§ **Work instructions**:
Your answer should repeat the entries in full, exactly as given, with no pictures.

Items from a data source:
#####
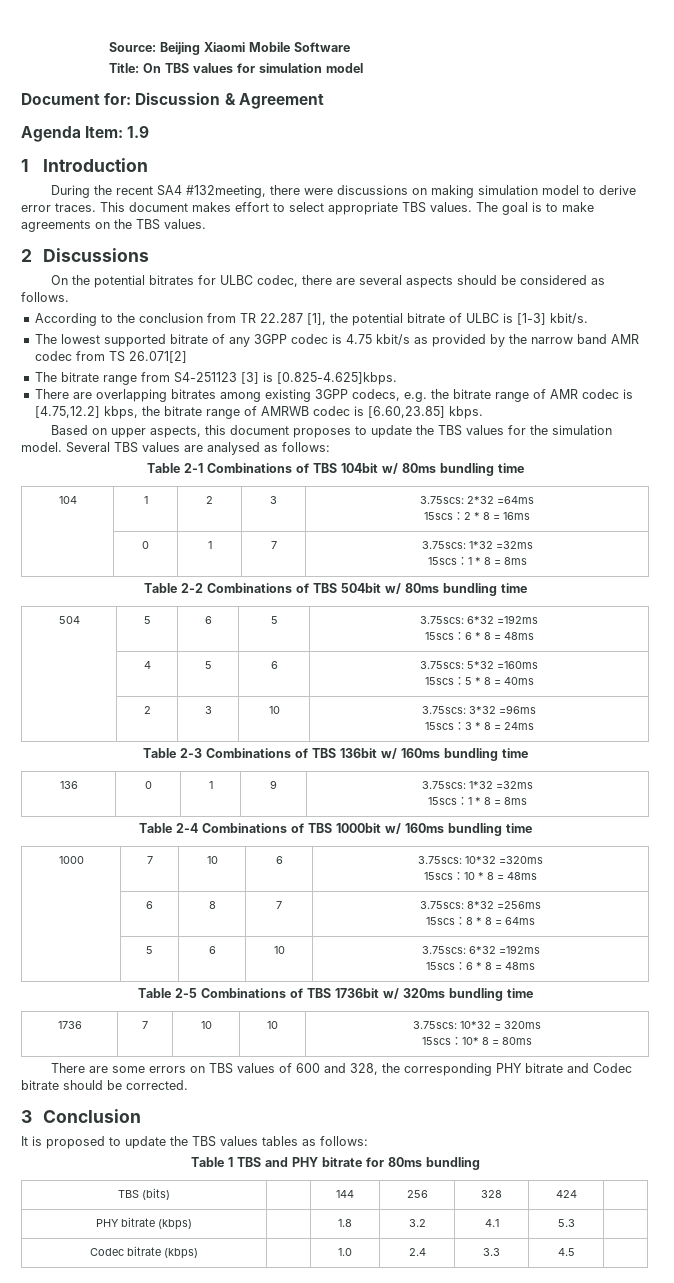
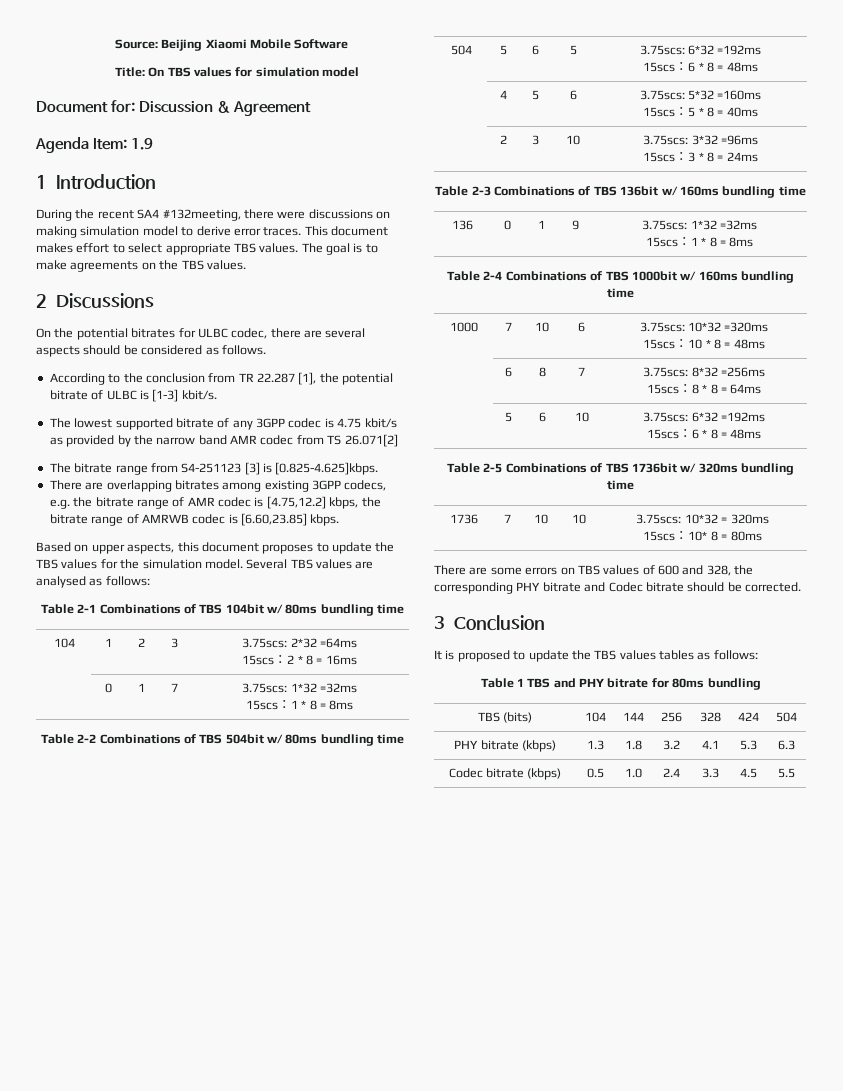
- TBS (bits) | | 144 | 256 | 328 | 424 |
+ TBS (bits) | 104 | 144 | 256 | 328 | 424 | 504
- PHY bitrate (kbps) | | 1.8 | 3.2 | 4.1 | 5.3 |
+ PHY bitrate (kbps) | 1.3 | 1.8 | 3.2 | 4.1 | 5.3 | 6.3
- Codec bitrate (kbps) | | 1.0 | 2.4 | 3.3 | 4.5 |
+ Codec bitrate (kbps) | 0.5 | 1.0 | 2.4 | 3.3 | 4.5 | 5.5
#####
§ **Answer box**:
- TBS (bits) | | 144 | 256 | 328 | 424 |
+ TBS (bits) | 104 | 144 | 256 | 328 | 424 | 504
- PHY bitrate (kbps) | | 1.8 | 3.2 | 4.1 | 5.3 |
+ PHY bitrate (kbps) | 1.3 | 1.8 | 3.2 | 4.1 | 5.3 | 6.3
- Codec bitrate (kbps) | | 1.0 | 2.4 | 3.3 | 4.5 |
+ Codec bitrate (kbps) | 0.5 | 1.0 | 2.4 | 3.3 | 4.5 | 5.5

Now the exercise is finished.